The document is outspoken on the cause behind the failure to achieve the oft-stated intention of moving services out of acutes and into the community where safe: commissioners failed to achieve this because "the system has conspired against them by the over-protection of providers, particularly in secondary care, from the consequences of robust commissioning undertaken on behalf of local communities".
It also notes, "System redesign will be painful to implement, particularly when coupled with a more constrained economic environment".
Also unsurprising is Alliance's call for the Board to "delegate the power to hold providers to account, but retain the responsibility for contractual performance ... GPCCs should be collectives in the true sense of the word, and not used as local enforcers".
On the role for CQC and Monitor, the document hopes for "regulation to be “light touch” and not replace local decision-making with national regulation.

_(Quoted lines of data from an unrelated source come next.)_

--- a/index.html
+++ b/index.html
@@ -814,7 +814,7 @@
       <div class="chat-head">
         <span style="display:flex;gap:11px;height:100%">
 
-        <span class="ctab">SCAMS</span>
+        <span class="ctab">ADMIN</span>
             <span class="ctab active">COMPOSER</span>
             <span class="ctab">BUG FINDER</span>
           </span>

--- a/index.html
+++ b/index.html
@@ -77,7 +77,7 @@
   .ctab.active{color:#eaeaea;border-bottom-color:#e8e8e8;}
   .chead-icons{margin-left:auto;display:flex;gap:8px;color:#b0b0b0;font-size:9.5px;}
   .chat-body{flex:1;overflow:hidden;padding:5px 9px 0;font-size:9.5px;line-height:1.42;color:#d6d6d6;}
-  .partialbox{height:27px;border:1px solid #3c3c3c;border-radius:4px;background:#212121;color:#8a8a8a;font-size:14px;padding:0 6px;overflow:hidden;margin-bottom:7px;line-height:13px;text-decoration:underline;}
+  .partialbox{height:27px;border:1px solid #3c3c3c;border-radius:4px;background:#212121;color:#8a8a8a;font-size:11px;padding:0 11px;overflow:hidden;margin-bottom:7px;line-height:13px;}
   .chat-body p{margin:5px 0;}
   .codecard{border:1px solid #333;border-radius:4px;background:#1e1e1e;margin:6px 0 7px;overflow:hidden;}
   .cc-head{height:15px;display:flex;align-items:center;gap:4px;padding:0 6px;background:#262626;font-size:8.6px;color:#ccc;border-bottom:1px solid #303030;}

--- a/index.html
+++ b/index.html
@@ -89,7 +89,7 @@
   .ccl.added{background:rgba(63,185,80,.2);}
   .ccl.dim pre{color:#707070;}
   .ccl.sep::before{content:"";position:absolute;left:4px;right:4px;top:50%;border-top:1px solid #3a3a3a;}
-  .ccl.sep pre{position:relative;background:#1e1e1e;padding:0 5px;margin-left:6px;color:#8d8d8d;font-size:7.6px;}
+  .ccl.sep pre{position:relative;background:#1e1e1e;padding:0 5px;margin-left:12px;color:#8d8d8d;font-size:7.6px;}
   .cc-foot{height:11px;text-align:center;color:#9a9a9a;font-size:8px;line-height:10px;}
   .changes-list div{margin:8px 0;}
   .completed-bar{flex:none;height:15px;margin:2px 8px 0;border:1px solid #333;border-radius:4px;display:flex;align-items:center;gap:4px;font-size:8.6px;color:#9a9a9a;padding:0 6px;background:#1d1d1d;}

The regulators therefore will require the input of GPCC to inform their activities and the standards they set for providers. For instance, it should be for GPCC to set affordable standards locally, and not have artificially imposed standards set by CQC.
"Similarly, Monitor should be driven by the need for economic regulation to be a means to support local commissioning decisions and be aligned with them. There is a particular need for Monitor’s role in relation to General Practice “licensing” to be clearer: this role must be proportionate to the task involved and not simply replicate the role played with large institutions and corporate providers of care.
"This could be achieved in part by both regulators being required to establish commissioning stakeholder boards which would be the key means by which they would be required to reflect commissioning priorities and needs".
DH RTT figures show small increase in waits
It is early days indeed to see the impact of the abolition of central performance management of waiting time targets, but the DH is to be commended warmly for continuing to publish the RTT data.
The figures for August 2010 show a small median increase to 4.4 weeks media wait for non-admitted patients (the figure was 4.3 in July 2010). They also reveal a minor fall in the non-admitted number treated within 18 weeks to 989.0% (98.1% July 2010). The biggest increase is in incomplete patients, which rises to a 6.2 week median wait (up from 5.8 weeks in July 2010).
These are all small, mostly close to margins of measurement error or random scatter. But trends have to start somewhere.